持ち家を勧める不動産神話に騙されない

「持ち家か賃貸か」。30~40代の方の中にはこの二択で悩んでいる人も少なくないでしょう。

結論からお話ししますと、迷っているのであれば、日本では家を買うべきではありません。条件のいい物件を買えば後述するように、もちろん不動産価格は上がります。

不動産営業の人が必ず使う口説き文句があります。

「買えば資産になりますよ」
「家賃を払っても何も残りませんが、不動産は売れますよ」

でも、これらは本当でしょうか。

最近はマンション価格が高騰しています。大都市圏では年収の7~8倍にも相当し、これはバブル期に迫る勢いです。大都市圏の郊外のマンションも2000年代には3500万円程度だった3LDKが7000万円を超えるのも珍しくありません。

東京都心のパノラマビュー
写真=iStock.com/maroke
※写真はイメージです

ただ、地価をよく見てみると、三大都市圏でも昔からあまり人気のなかった地域や交通の便が良いとはいえない地域は横ばいです。地方に至っては一部の新築マンションは高騰していますが、大半の地域は下落が止まりません。軒並み高騰したバブル期とは全く様相が異なります。
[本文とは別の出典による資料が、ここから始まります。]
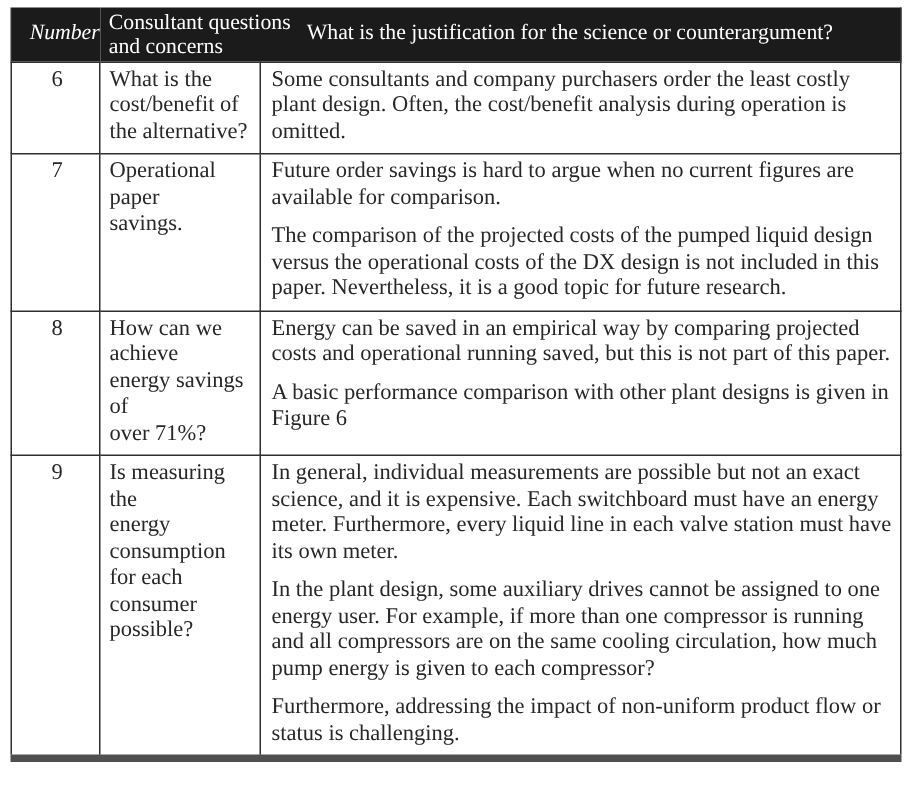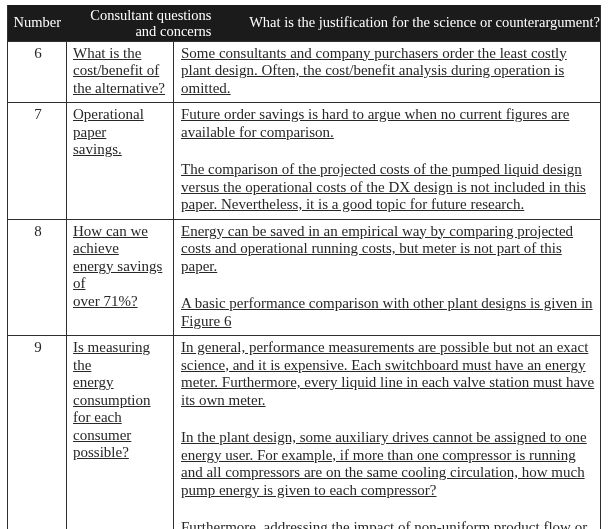--- a/index.html
+++ b/index.html
@@ -30,46 +30,46 @@
   col.c-num{width:59px;}
   col.c-q{width:107px;}
   col.c-j{width:427px;}
   thead th{
     background:var(--header-bg);
     color:var(--header-text);
     font-weight:normal;
     font-size:14.5px;
     height:36px;
     vertical-align:middle;
-    text-align:right;
+    text-align:left;
     padding:0;
     overflow:visible;
   }
-  thead th.h-num{text-align:center;}
+  thead th.h-num{text-align:right;font-style:italic;}
   thead th.h-q .hq-inner{
     display:block;
     width:145px;
     padding-left:6px;
     white-space:pre-line;
     line-height:16px;
   }
   thead th.h-j{padding-left:31px;}
   tbody td{
     border:1px solid var(--border);
     color:var(--body-text);
     font-size:15px;
     line-height:17.5px;
     vertical-align:top;
     padding:3px 4px 5px 6px;
   }
   tbody td.cell-num{text-align:center;}
-  tbody td.cell-q{white-space:pre-line;text-decoration:underline;}
-  tbody td.cell-j{padding-left:7px;padding-right:3px;text-decoration:underline;}
+  tbody td.cell-q{white-space:pre-line;}
+  tbody td.cell-j{padding-left:7px;padding-right:3px;}
   tbody td.cell-j p{margin:0;}
-  tbody td.cell-j p + p{margin-top:20px;}
+  tbody td.cell-j p + p{margin-top:8px;}
 </style>
 </head>
 <body>
 
 <div class="page">
   <table class="qtable">
     <colgroup>
       <col class="c-num">
         <col class="c-q">
         <col class="c-j">
@@ -102,31 +102,31 @@
             <p>Future order savings is hard to argue when no current figures are available for comparison.</p>
             <p>The comparison of the projected costs of the pumped liquid design versus the operational costs of the DX design is not included in this paper. Nevertheless, it is a good topic for future research.</p>
           </td>
         </tr>
         <tr>
           <td class="cell-num">8</td>
           <td class="cell-q">How can we achieve
 energy savings of
 over 71%?</td>
           <td class="cell-j">
-            <p>Energy can be saved in an empirical way by comparing projected costs and operational running costs, but meter is not part of this paper.</p>
+            <p>Energy can be saved in an empirical way by comparing projected costs and operational running saved, but this is not part of this paper.</p>
             <p>A basic performance comparison with other plant designs is given in Figure 6</p>
           </td>
         </tr>
         <tr>
           <td class="cell-num">9</td>
           <td class="cell-q">Is measuring the
 energy consumption
 for each consumer
 possible?</td>
           <td class="cell-j">
-            <p>In general, performance measurements are possible but not an exact science, and it is expensive. Each switchboard must have an energy meter. Furthermore, every liquid line in each valve station must have its own meter.</p>
+            <p>In general, individual measurements are possible but not an exact science, and it is expensive. Each switchboard must have an energy meter. Furthermore, every liquid line in each valve station must have its own meter.</p>
             <p>In the plant design, some auxiliary drives cannot be assigned to one energy user. For example, if more than one compressor is running and all compressors are on the same cooling circulation, how much pump energy is given to each compressor?</p>
             <p>Furthermore, addressing the impact of non-uniform product flow or status is challenging.</p>
           </td>
         </tr>
       </tbody>
   </table>
 </div>
 
 </body></html>

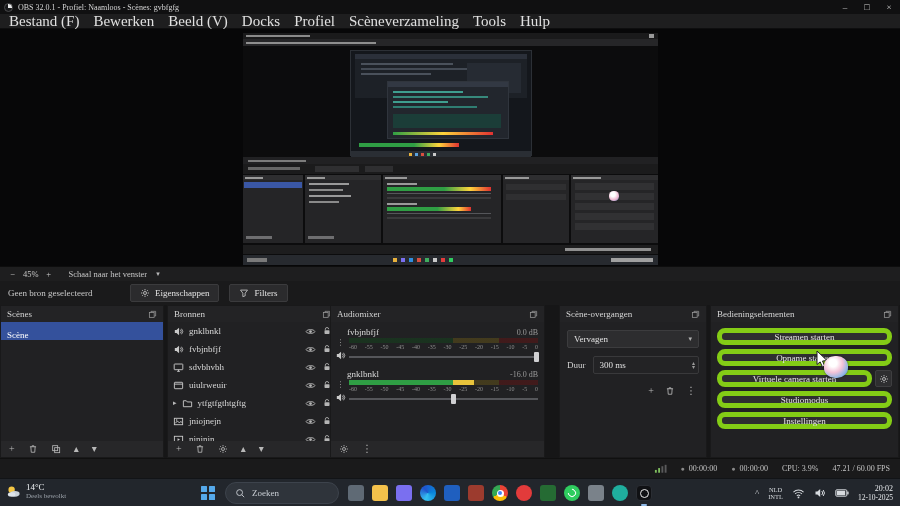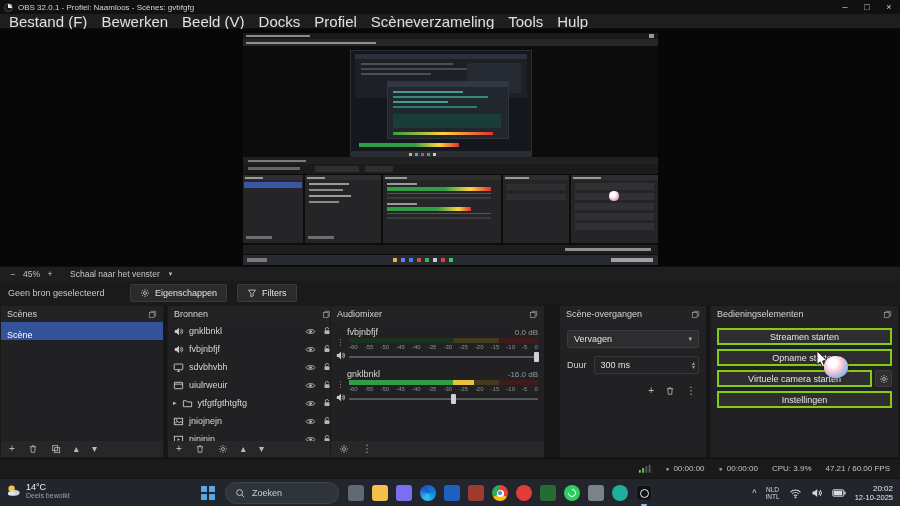--- a/index.html
+++ b/index.html
@@ -1,18 +1,18 @@
 <!DOCTYPE html>
 <html style="--c-accent: #34519c; --c-meter_green: #2f9e44; --c-meter_yellow: #e8c33b; --c-meter_red: #e03131;"><head>
 <meta charset="utf-8">
 <style>
 *{box-sizing:border-box;margin:0;padding:0}
 body{margin:0;background:#000}
 #screen{position:relative;width:900px;height:506px;overflow:hidden;background:#161617;
-  font-family:Liberation Sans, sans-serif;font-size:9px;color:#ddd}
+  font-family:Liberation Serif, serif;font-size:9px;color:#ddd}
 svg{display:block}
 
 .titlebar{position:absolute;left:0;top:0;width:100%;height:14px;background:#101011;display:flex;align-items:center;padding-left:4px}
 .obslogo{width:9px;height:9px;border-radius:50%;background:conic-gradient(#e8e8e8 0 100deg,#17181a 100deg 360deg);border:1px solid #4a4a4c;margin-right:5px;flex:0 0 9px}
 .wtitle{font-size:8px;color:#d6d6d6;flex:1;white-space:nowrap;overflow:hidden}
 .wbtns{display:flex;height:14px}
 .wbtn{width:22px;text-align:center;line-height:14px;font-size:9px;color:#cfcfcf}
 
 .menubar{position:absolute;left:0;top:14px;width:100%;height:15px;background:#1e1e1f;display:flex;align-items:center;padding-left:2px;border-bottom:1px solid #0e0e0f}
 .menu-item{padding:0 7px;font-size:15px;color:#e0e0e0;line-height:15px}
@@ -56,21 +56,21 @@
 .slider-handle{position:absolute;top:.5px;width:5px;height:10px;background:#d0d0d2;border-radius:1px}
 
 .combo{height:18px;background:#2d2d2f;border:1px solid #3c3c3e;border-radius:2px;display:flex;align-items:center;justify-content:space-between;padding:0 6px;color:#e0e0e0;margin:8px 7px 0}
 .caret{font-size:7px;color:#b0b0b0}
 .dur-row{display:flex;align-items:center;margin:8px 7px 0;gap:7px;color:#d0d0d0}
 .spin{flex:1;height:18px;background:#232325;border:1px solid #39393b;border-radius:2px;display:flex;align-items:center;justify-content:space-between;padding:0 3px 0 6px;color:#e0e0e0}
 .spin-arrows{display:flex;flex-direction:column;line-height:4.5px;font-size:6px;color:#9a9a9a;text-align:center}
 .tr-actions{display:flex;justify-content:flex-end;gap:11px;margin:12px 10px 0;color:#b8b8b8;align-items:center}
 
 .ctl-body{padding:6px}
-.ctl-btn{height:17px;background:#2e2e30;border:2px solid #84cc16;border-radius:0;display:flex;align-items:center;justify-content:center;color:#e4e4e4;margin-bottom:4px}
+.ctl-btn{height:17px;background:#2e2e30;border:5px solid #84cc16;border-radius:8px;display:flex;align-items:center;justify-content:center;color:#e4e4e4;margin-bottom:4px}
 .ctl-row{display:flex;gap:3px;margin-bottom:4px}
 .ctl-row .ctl-btn{flex:1;margin-bottom:0}
 .ctl-gear{width:17px;height:17px;flex:0 0 17px;background:#2e2e30;border:1px solid #3e3e40;border-radius:2px;display:flex;align-items:center;justify-content:center}
 
 .statusbar{position:absolute;left:0;top:458px;width:100%;height:20px;background:#1a1a1b;display:flex;align-items:center;justify-content:flex-end;gap:14px;padding-right:10px;color:#c4c4c4;font-size:8px;border-top:1px solid #101010}
 .sb-item{display:flex;align-items:center;gap:4px}
 .dot{color:#8a8a8a;font-size:7px}
 
 .taskbar{position:absolute;left:0;top:478px;width:100%;height:28px;background:#22262c;border-top:1px solid #121417}
 .weather{position:absolute;left:6px;top:3px;display:flex;align-items:center;gap:5px}
@@ -595,20 +595,21 @@
         <div class="ctl-btn">Virtuele camera starten</div>
         <div class="ctl-gear">
           <svg class="i" viewBox="0 0 12 12" width="10" height="10">
               <circle cx="6" cy="6" r="1.8" fill="none" stroke="#c9c9c9"></circle>
               <g stroke="#c9c9c9">
                 <path d="M6 1.2v1.6M6 9.2v1.6M1.2 6h1.6M9.2 6h1.6M2.6 2.6l1.1 1.1M8.3 8.3l1.1 1.1M9.4 2.6L8.3 3.7M3.7 8.3L2.6 9.4"></path>
               </g>
             </svg>
         </div>
       </div>
+      <div class="ctl-btn">Studiomodus</div>
       <div class="ctl-btn">Instellingen</div>
     </div>
   </div>
 
   <div class="statusbar">
     <svg viewBox="0 0 14 10" width="13" height="10">
         <rect x="1" y="6" width="2" height="3" fill="#7fbf5f"></rect>
         <rect x="4.5" y="4" width="2" height="5" fill="#7fbf5f"></rect>
         <rect x="8" y="2" width="2" height="7" fill="#5a5a5c"></rect>
         <rect x="11.5" y=".5" width="2" height="8.5" fill="#5a5a5c"></rect>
ごく一部の高騰している場所と横ばいの場所、そして下落している場所に三極化しています。

日本中の家は余り始めている

理由は簡単です。日本は人口が減るからです。日本の人口は2008年の1億2808万人をピークに減少局面に入っています。2030年には1億1662万人、2050年には9515万人まで減少する見通しです。半世紀も経たずして、3000万人以上が減る見通しです。

すでに、今でも地方では土地も家も余っています。空き家問題も大きな社会問題になっています。都市圏でもこれからそうした状況が出てくるでしょう。

「老人になったら貸してもらえないから家を買った方がいい」という意見もありますが、老人だからという理由で、賃貸の更新ができずに家を追い出された人をみなさんは見たことがありますか。これからは家も余ります。大家さんも何とかして空室を埋めたいはずです。住む場所に困るということは考えづらい状況です。

ですから、「家が資産になる」状況も考えづらくなります。日本中に家が余っているのに買いたい人が少なくなる一方なのですから、よほど条件の良い家でなければ資産にはなりません。売ろうと思っても売れない、そんな状況がくるはずです。